[Structured diff data]
[Start of Attachment]

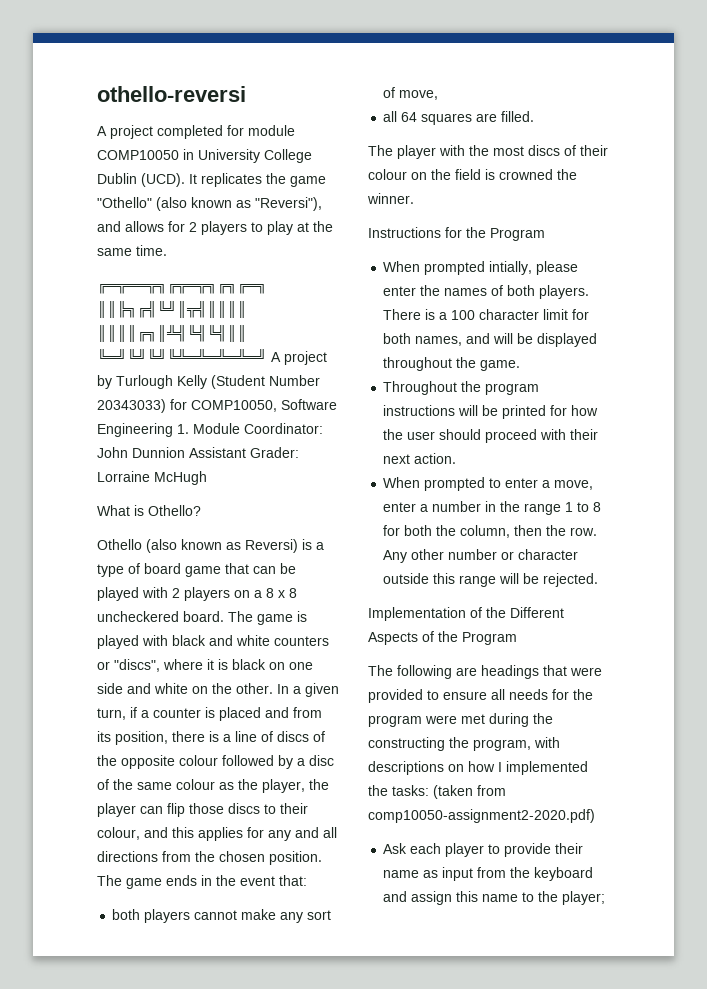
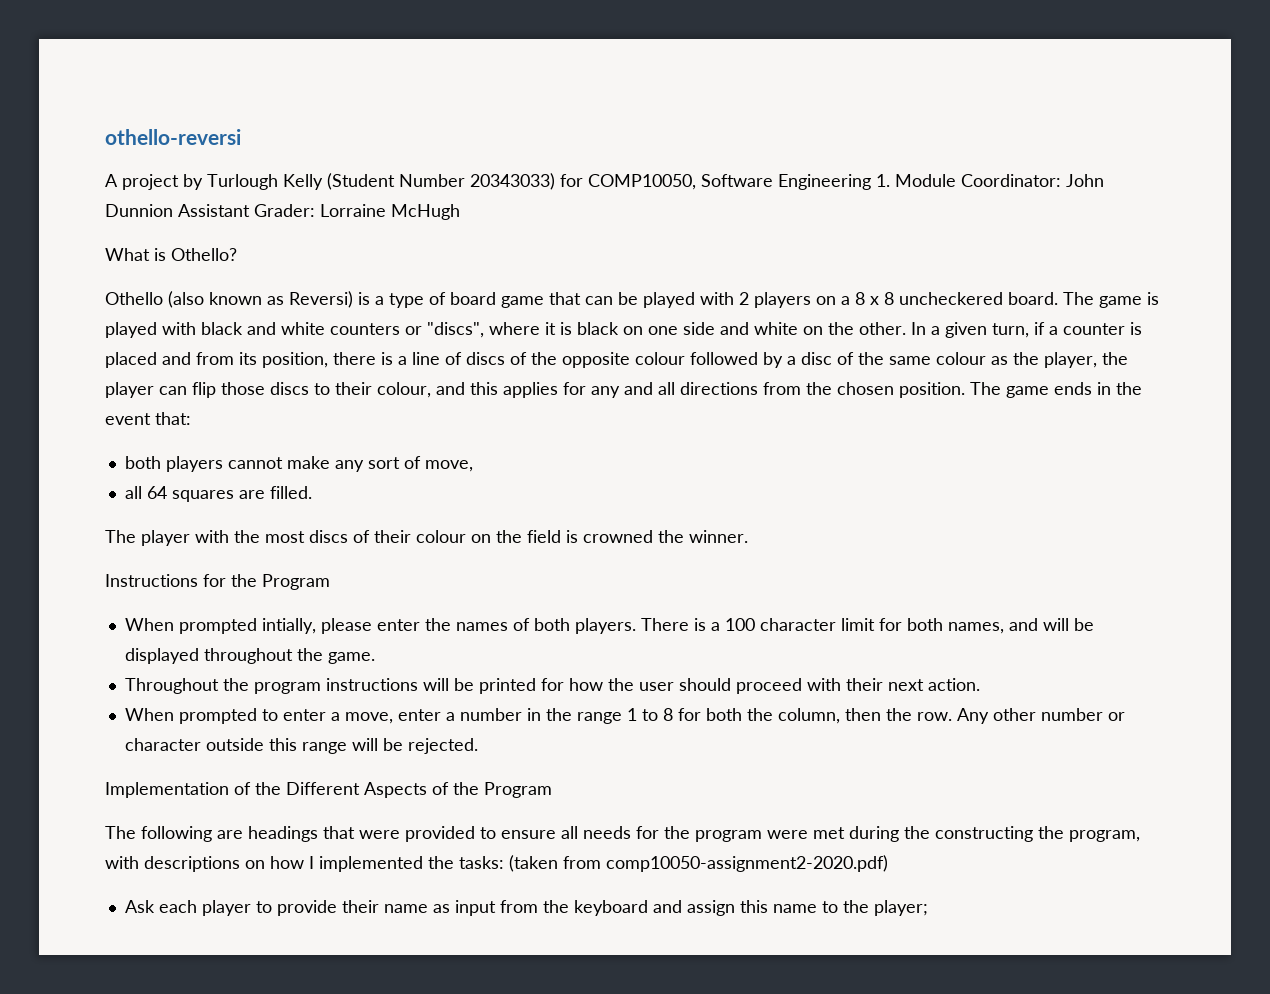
- A project completed for module COMP10050 in University College Dublin (UCD). It replicates the game "Othello" (also known as "Reversi"), and allows for 2 players to play at the same time.
- ╔═╦══╦╗╔╦═╦╗╔╗╔═╗ ║║╠╗╔╣╚╝║╦╣║║║║ ║║║║╔╗║╩╣╚╣╚╣║║ ╚═╝╚╝╚╝╚╩═╩═╩═╩═╝ A project by Turlough Kelly (Student Number 20343033) for COMP10050, Software Engineering 1. Module Coordinator: John Dunnion Assistant Grader: Lorraine McHugh
+ A project by Turlough Kelly (Student Number 20343033) for COMP10050, Software Engineering 1. Module Coordinator: John Dunnion Assistant Grader: Lorraine McHugh

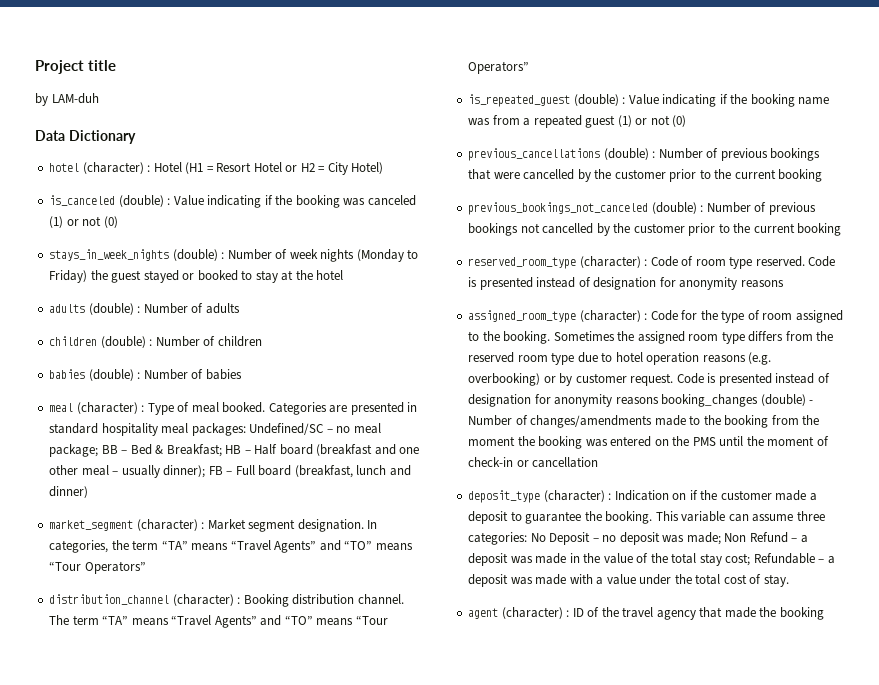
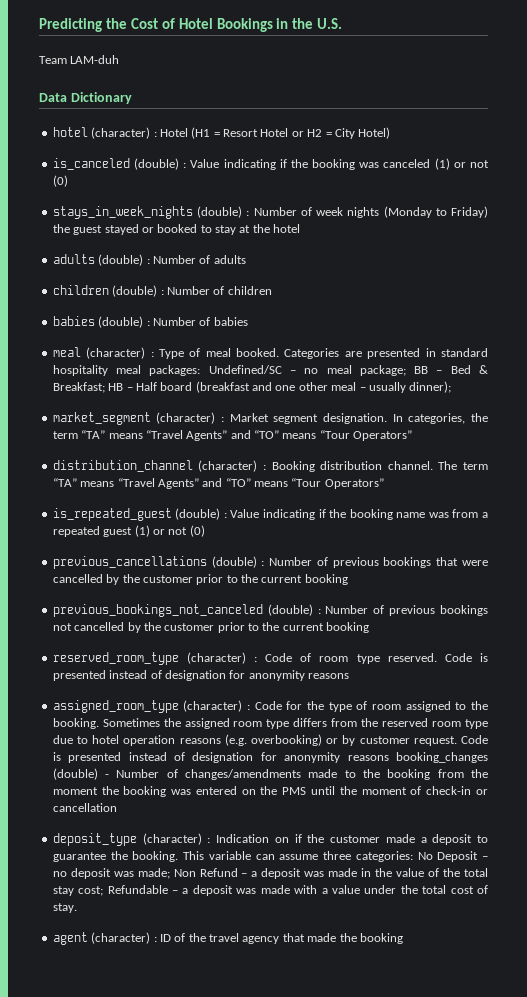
- Project title
- by LAM-duh
+ Predicting the Cost of Hotel Bookings in the U.S.
+ Team LAM-duh
- Categories are presented in standard hospitality meal packages: Undefined/SC – no meal package; BB – Bed & Breakfast; HB – Half board (breakfast and one other meal – usually dinner); FB – Full board (breakfast, lunch and dinner)
+ Categories are presented in standard hospitality meal packages: Undefined/SC – no meal package; BB – Bed & Breakfast; HB – Half board (breakfast and one other meal – usually dinner);

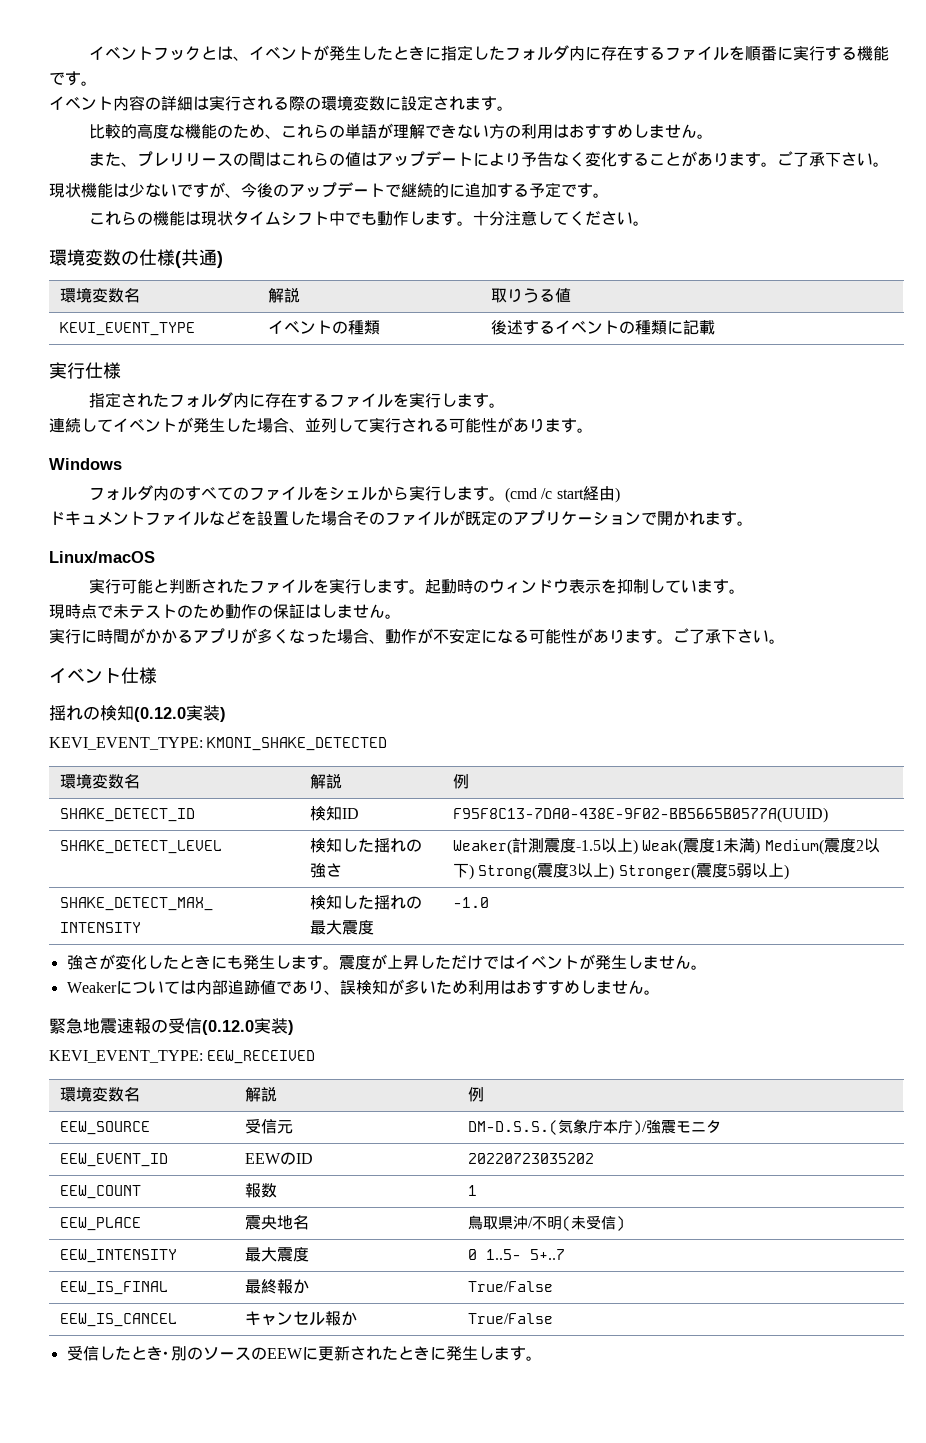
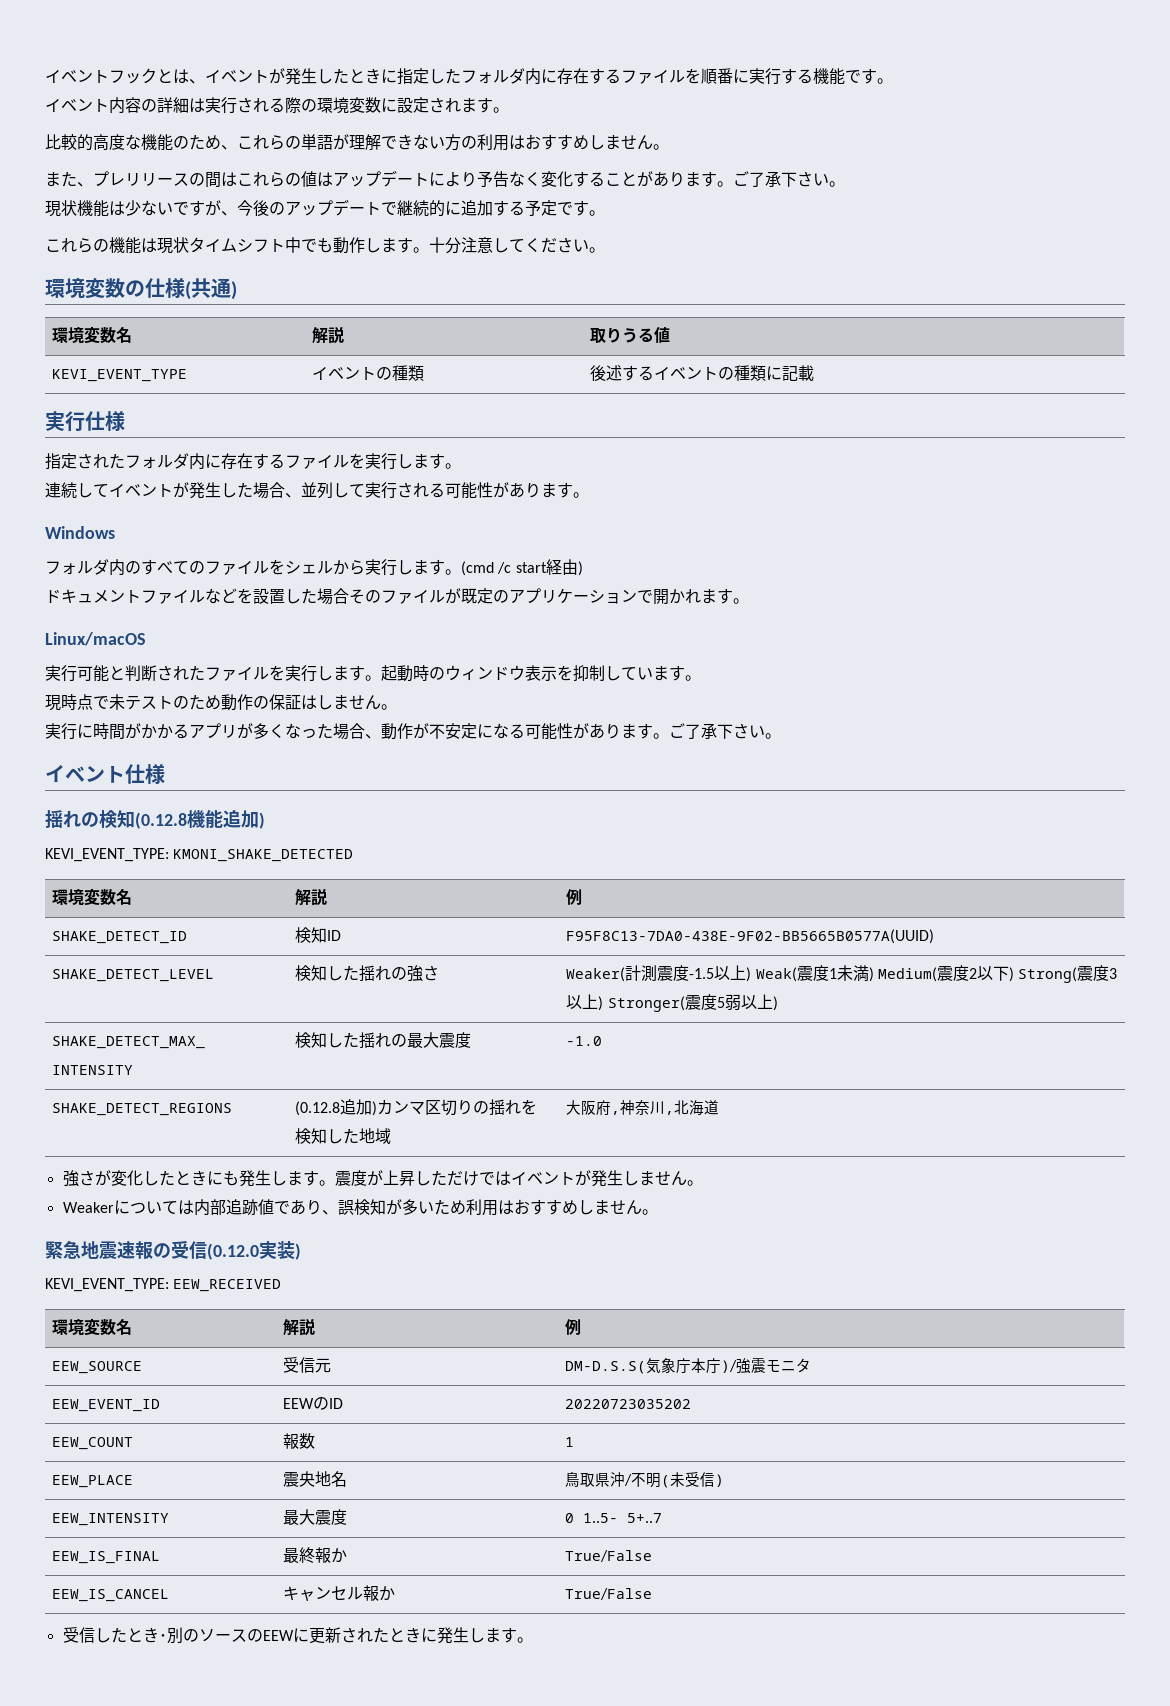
- 揺れの検知(0.12.0実装)
+ 揺れの検知(0.12.8機能追加)
+ SHAKE_DETECT_REGIONS | (0.12.8追加)カンマ区切りの揺れを検知した地域 | 大阪府,神奈川,北海道
- EEW_SOURCE | 受信元 | DM-D.S.S.(気象庁本庁)/強震モニタ
+ EEW_SOURCE | 受信元 | DM-D.S.S(気象庁本庁)/強震モニタ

[End of Attachment]

→ **Your objective**:
In your answer, repeat all the entries exactly, but leave out the pictures.

→ **Expected answer**:
- A project completed for module COMP10050 in University College Dublin (UCD). It replicates the game "Othello" (also known as "Reversi"), and allows for 2 players to play at the same time.
- ╔═╦══╦╗╔╦═╦╗╔╗╔═╗ ║║╠╗╔╣╚╝║╦╣║║║║ ║║║║╔╗║╩╣╚╣╚╣║║ ╚═╝╚╝╚╝╚╩═╩═╩═╩═╝ A project by Turlough Kelly (Student Number 20343033) for COMP10050, Software Engineering 1. Module Coordinator: John Dunnion Assistant Grader: Lorraine McHugh
+ A project by Turlough Kelly (Student Number 20343033) for COMP10050, Software Engineering 1. Module Coordinator: John Dunnion Assistant Grader: Lorraine McHugh

- Project title
- by LAM-duh
+ Predicting the Cost of Hotel Bookings in the U.S.
+ Team LAM-duh
- Categories are presented in standard hospitality meal packages: Undefined/SC – no meal package; BB – Bed & Breakfast; HB – Half board (breakfast and one other meal – usually dinner); FB – Full board (breakfast, lunch and dinner)
+ Categories are presented in standard hospitality meal packages: Undefined/SC – no meal package; BB – Bed & Breakfast; HB – Half board (breakfast and one other meal – usually dinner);

- 揺れの検知(0.12.0実装)
+ 揺れの検知(0.12.8機能追加)
+ SHAKE_DETECT_REGIONS | (0.12.8追加)カンマ区切りの揺れを検知した地域 | 大阪府,神奈川,北海道
- EEW_SOURCE | 受信元 | DM-D.S.S.(気象庁本庁)/強震モニタ
+ EEW_SOURCE | 受信元 | DM-D.S.S(気象庁本庁)/強震モニタ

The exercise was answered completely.